Start of MATERIAL FOR THIS EXERCISE

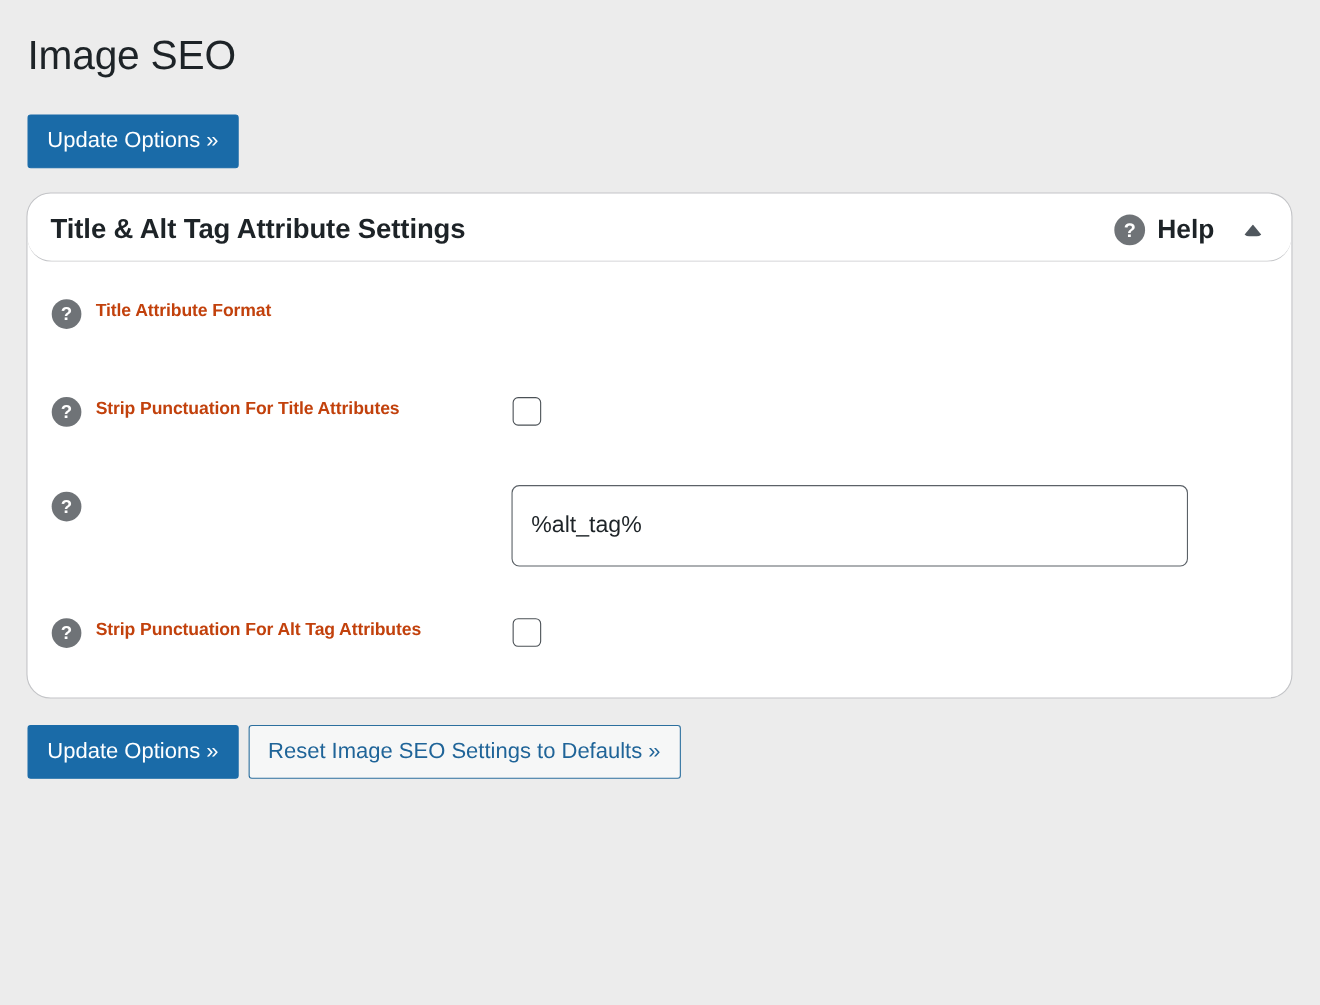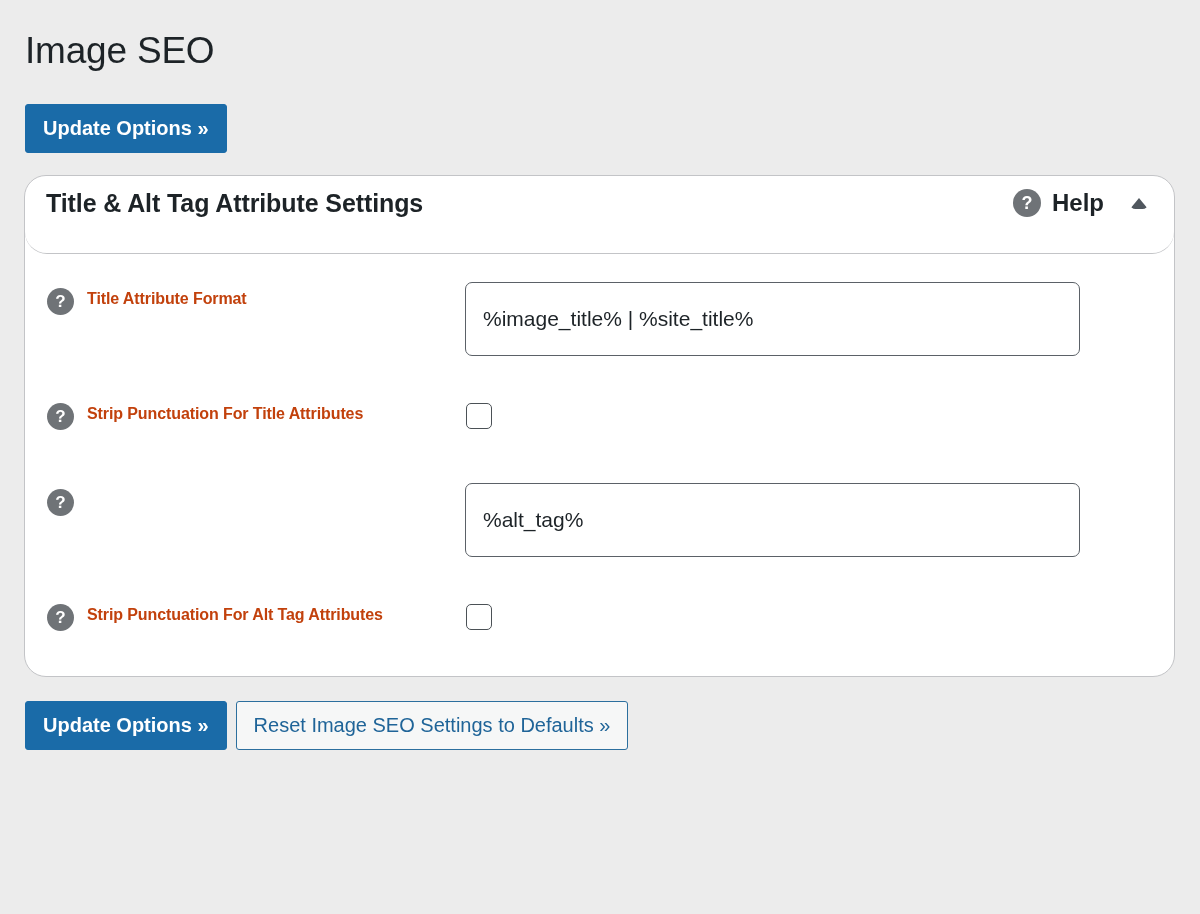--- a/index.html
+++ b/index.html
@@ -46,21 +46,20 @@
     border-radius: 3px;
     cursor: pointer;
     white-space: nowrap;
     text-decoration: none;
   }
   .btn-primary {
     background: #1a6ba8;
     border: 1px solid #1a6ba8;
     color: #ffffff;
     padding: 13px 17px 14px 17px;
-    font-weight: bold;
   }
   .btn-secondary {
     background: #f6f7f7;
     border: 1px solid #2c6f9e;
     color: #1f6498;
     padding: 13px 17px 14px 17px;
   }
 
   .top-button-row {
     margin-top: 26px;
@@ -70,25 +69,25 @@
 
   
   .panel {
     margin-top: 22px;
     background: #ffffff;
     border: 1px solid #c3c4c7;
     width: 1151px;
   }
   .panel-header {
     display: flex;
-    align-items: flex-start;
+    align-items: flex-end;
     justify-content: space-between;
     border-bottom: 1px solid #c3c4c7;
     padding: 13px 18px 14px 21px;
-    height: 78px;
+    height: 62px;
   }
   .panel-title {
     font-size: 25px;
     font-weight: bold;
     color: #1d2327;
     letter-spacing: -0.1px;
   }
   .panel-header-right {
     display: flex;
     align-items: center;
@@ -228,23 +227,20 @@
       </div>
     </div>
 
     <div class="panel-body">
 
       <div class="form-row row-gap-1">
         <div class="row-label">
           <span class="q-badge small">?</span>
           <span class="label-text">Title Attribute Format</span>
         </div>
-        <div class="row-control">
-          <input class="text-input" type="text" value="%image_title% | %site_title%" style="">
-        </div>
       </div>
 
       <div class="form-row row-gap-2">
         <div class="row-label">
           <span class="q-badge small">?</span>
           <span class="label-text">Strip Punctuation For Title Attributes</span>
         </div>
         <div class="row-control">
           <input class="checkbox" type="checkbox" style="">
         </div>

End of MATERIAL FOR THIS EXERCISE

▸ **WHAT TO WORK ON**
Copy all lines from the material that include "space".

▸ **WRITTEN RESPONSE**
     white-space: nowrap;
     justify-content: space-between;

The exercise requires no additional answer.